Provided data
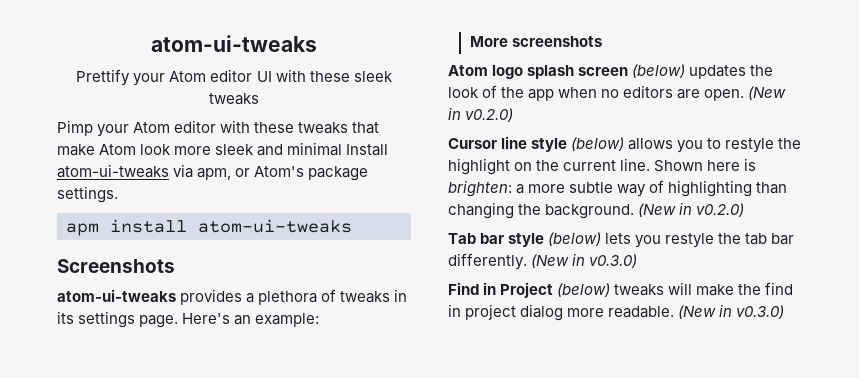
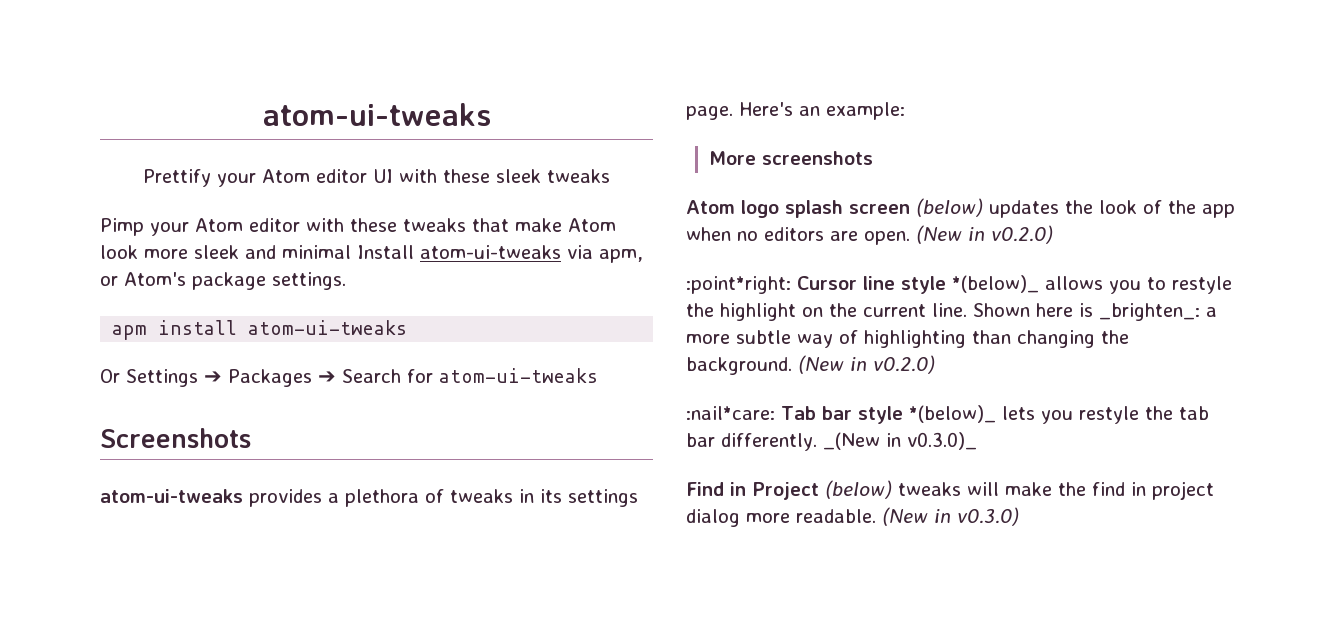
(352, 226) none -> [100,368,598,387] // Or Settings ➔ Packages ➔ Search for atom-ui-tweaks
(514, 115) none -> [686,276,791,294] :point*right:
[571,137,625,151] (below) -> [952,275,1039,293] *(below)_
[448,180,512,197] brighten: -> [1099,303,1200,321] _brighten_:
(745, 210) none -> [686,406,775,420] :nail*care:
[548,232,602,246] (below) -> [908,405,996,423] *(below)_
[531,253,638,268] (New in v0.3.0) -> [822,432,977,450] _(New in v0.3.0)_

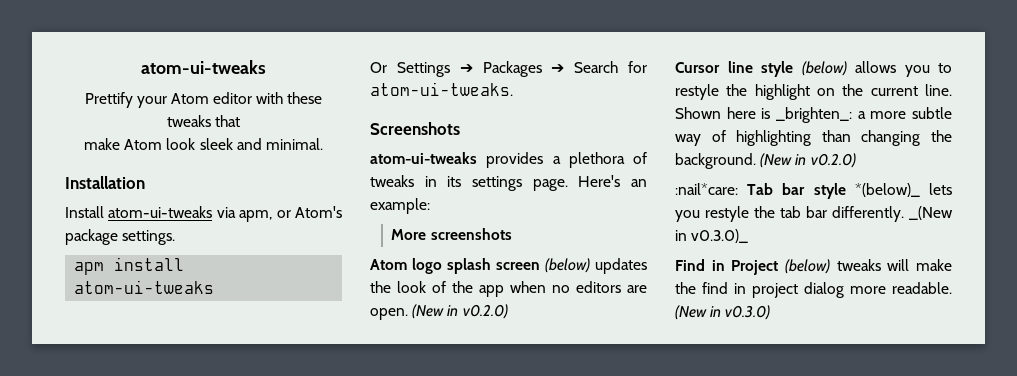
[373,169,610,183] [100,218,300,236] UI with these sleek tweaks // Pimp your Atom editor -> (253, 98) none
(509, 225) none -> (241, 121) //
[144,249,188,259] more -> (196, 144) none
[282,245,351,259] minimal -> [265,138,323,150] [65,176,145,189] minimal. // Installation //
[439,368,598,383] atom-ui-tweaks -> [370,82,513,96] atom-ui-tweaks.
[686,276,791,294] :point*right: -> (508, 311) none
[952,275,1039,293] *(below)_ -> [801,61,847,76] (below)

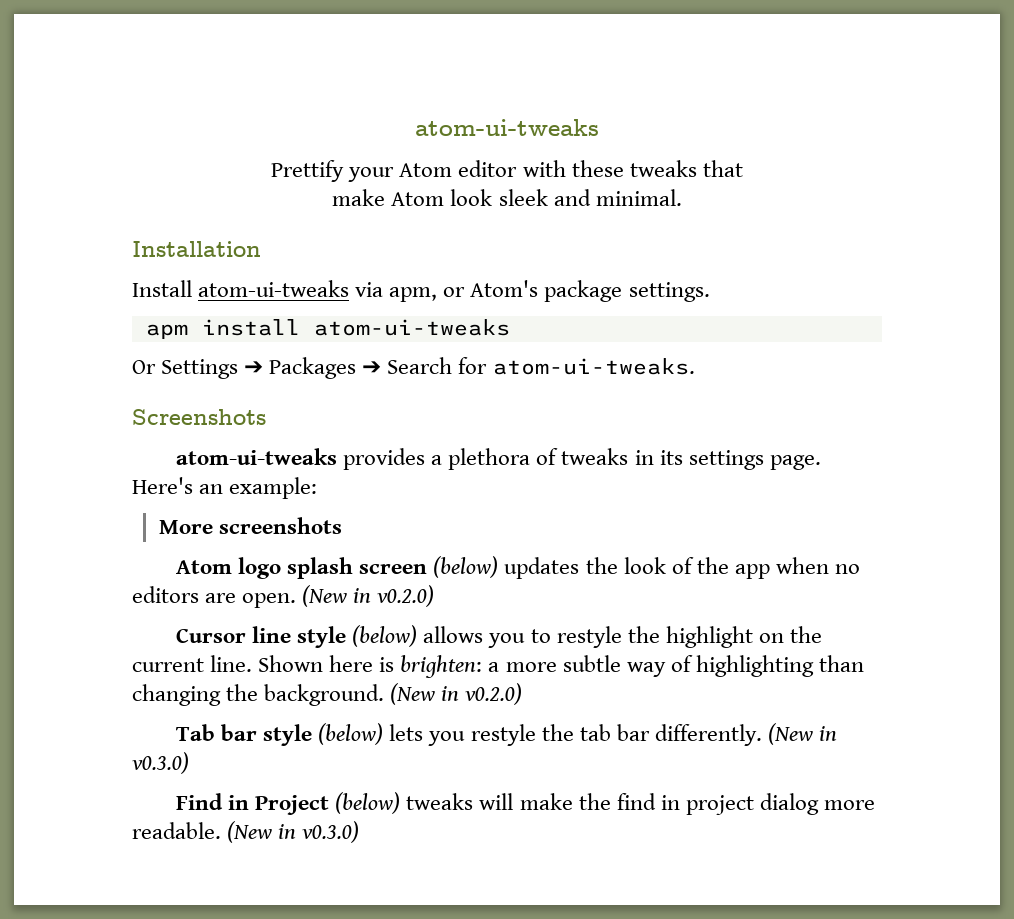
[776,107,852,123] _brighten_: -> [400,655,483,678] brighten:
[675,183,738,195] :nail*care: -> (523, 694) none
[854,183,920,197] *(below)_ -> [318,723,384,745] (below)
[909,206,953,220] [675,229,749,243] _(New in v0.3.0)_ -> [767,723,838,745] [132,752,189,774] (New in v0.3.0)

About this task
Repeat word for word the lines beginning at the one with "[686,276,791,294] :point*right: ->" and ending at the final line of the records above, both included, and no others. Leave the pictures out.

Written answer
[686,276,791,294] :point*right: -> (508, 311) none
[952,275,1039,293] *(below)_ -> [801,61,847,76] (below)

[776,107,852,123] _brighten_: -> [400,655,483,678] brighten:
[675,183,738,195] :nail*care: -> (523, 694) none
[854,183,920,197] *(below)_ -> [318,723,384,745] (below)
[909,206,953,220] [675,229,749,243] _(New in v0.3.0)_ -> [767,723,838,745] [132,752,189,774] (New in v0.3.0)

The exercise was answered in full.